ビビアンは頷くのが精一杯だった。身は軽い方だが足の速さがレオンにかなうわけがない。一生懸命足を動かすが、それでも間に合わない。その間に追手はどんどん距離を詰めてくる。このままでは逃げ切れない。そう判断したレオンは、ざっと土を巻き上げながら足を止めた。つられてビビアンも止まろうとする。だがすかさずレオンが怒鳴った。
「お前は走れ!とにかく逃げろ。ここは俺が食い止める」
「いやよ!」
間髪いれず、ビビアンは怒鳴り返した。
「あたしを誰だと思ってるの!?剣の腕はマリーにだって負けないんだから。あたしだって」
手を伸ばし、レオンの腰に残っていた短剣を勝手に拝借する。
「おいっ」
「十分戦力になるんだから!」
短剣といっても結構な大きさがある。小柄なビビアンにはちょうど使い勝手がいいらしい。ひゅんっ、と風を鳴らして重さを確認すると、彼女は胸の前でそれを構えた。なかなか様になっている。

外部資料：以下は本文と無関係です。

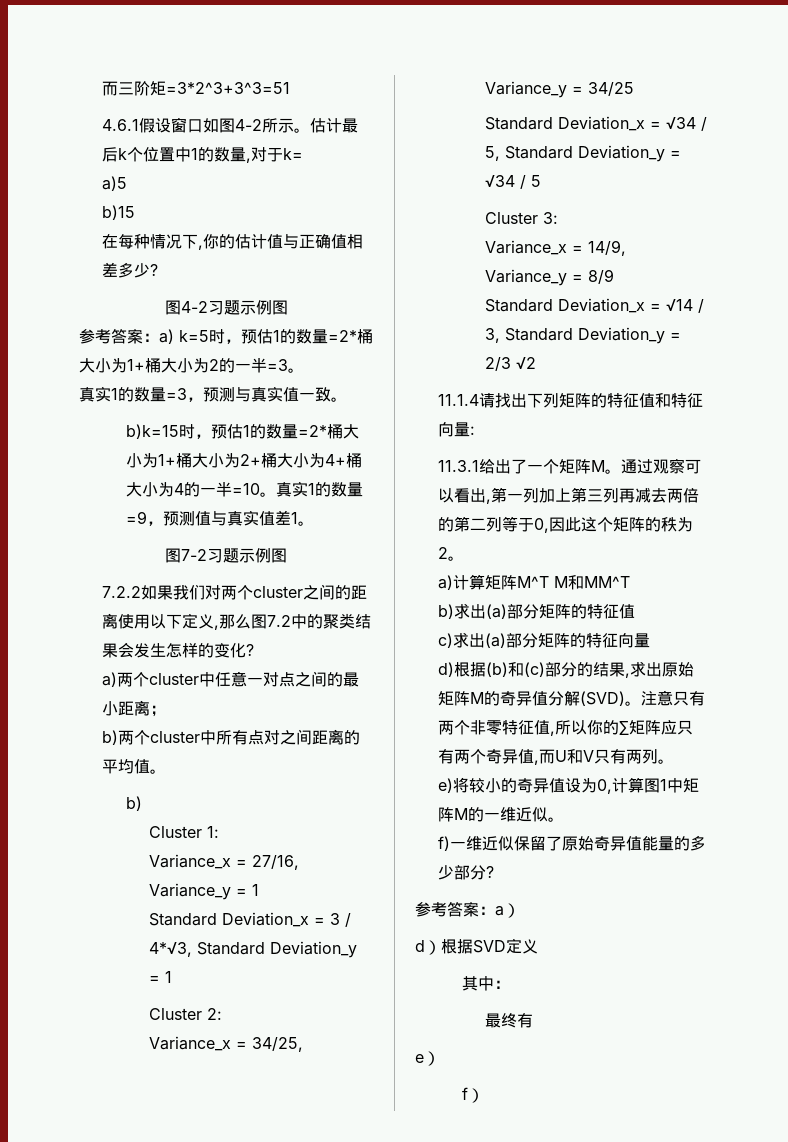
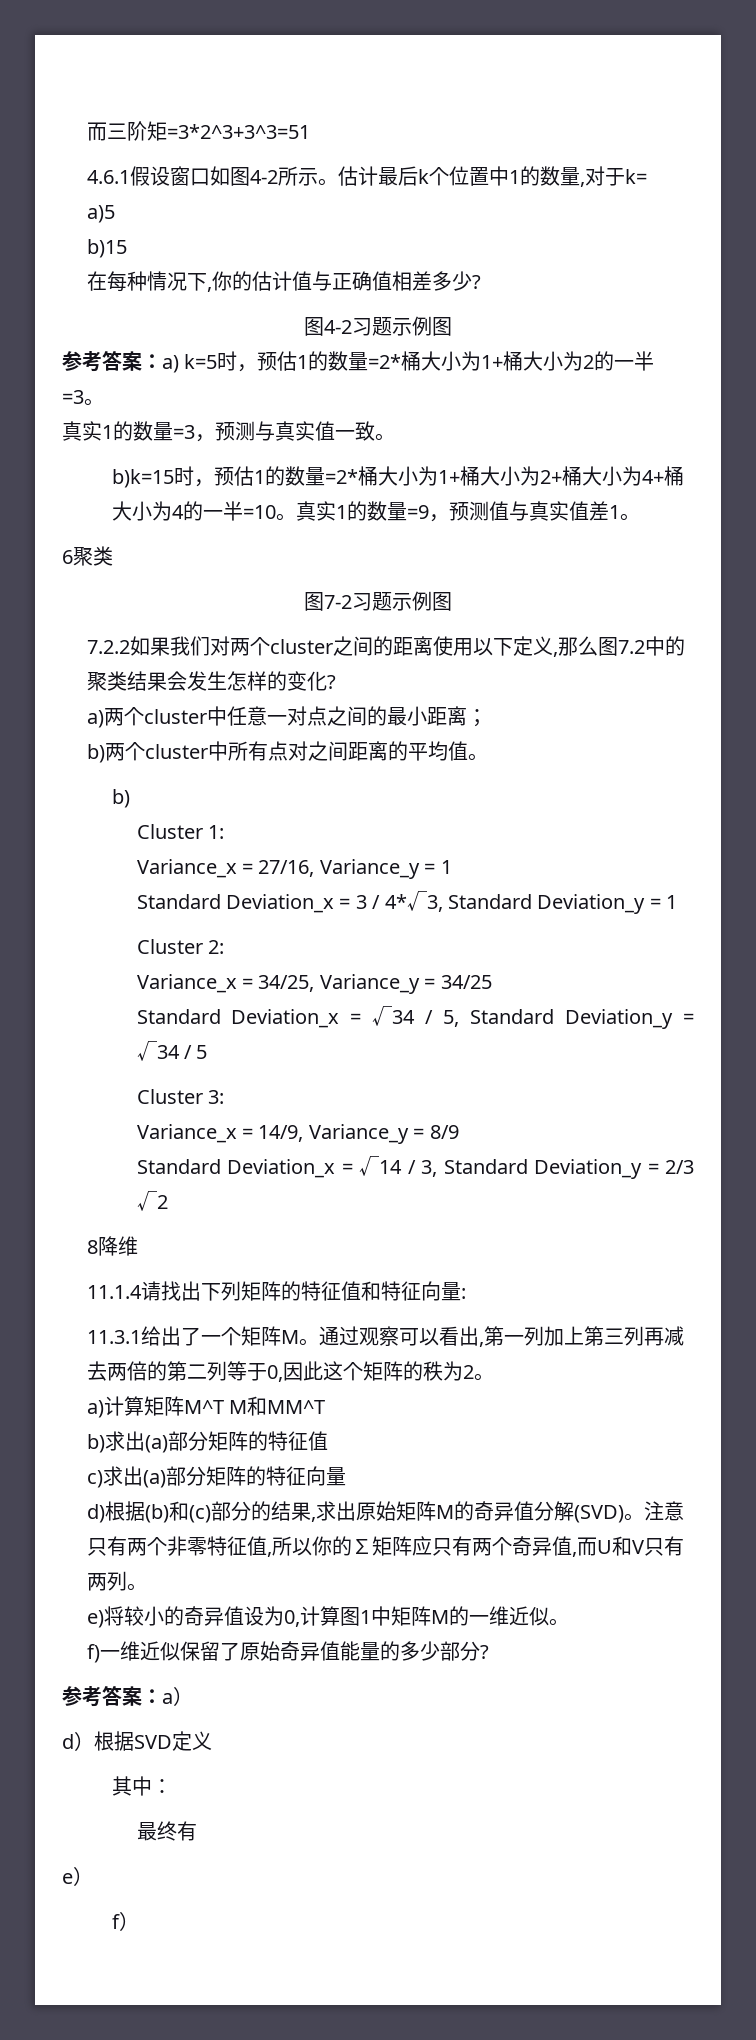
+ 6聚类
+ 8降维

「無駄に闘うな。勝つってことは相手に怪我を負わせるか、もしくは殺すってことなんだぞ。この人数が相手ならな」
レオンは低く呟くと、ビビアンの前に立ちはだかった。そしてくるりと背中を向ける。
「お前は俺の背中を守れ。それ以外に動くんじゃねえ」
どすの利いた命令口調は、厳かと言ってもいいほど重々しくて、さしもあまのじゃくのビビアンも頷くことしか出来なかった。
広い背中――目の前に立たれると、視界が全部彼の背中で埋め尽くされそうになる。こんなときなのに胸が高鳴りそうになって、慌ててビビアンは頭を振った。
「わかった」
短く返答すると、彼女もまたくるりと後ろを向き、レオンと背中合わせになる。
「後ろは、あたしが守る!」
凛と、彼女は言い放った。
レオンの口元にわけもなく笑みが上る。
「頼んだぜ」
背中の王女に聞こえないように、口の中で小さく彼は呟いていた。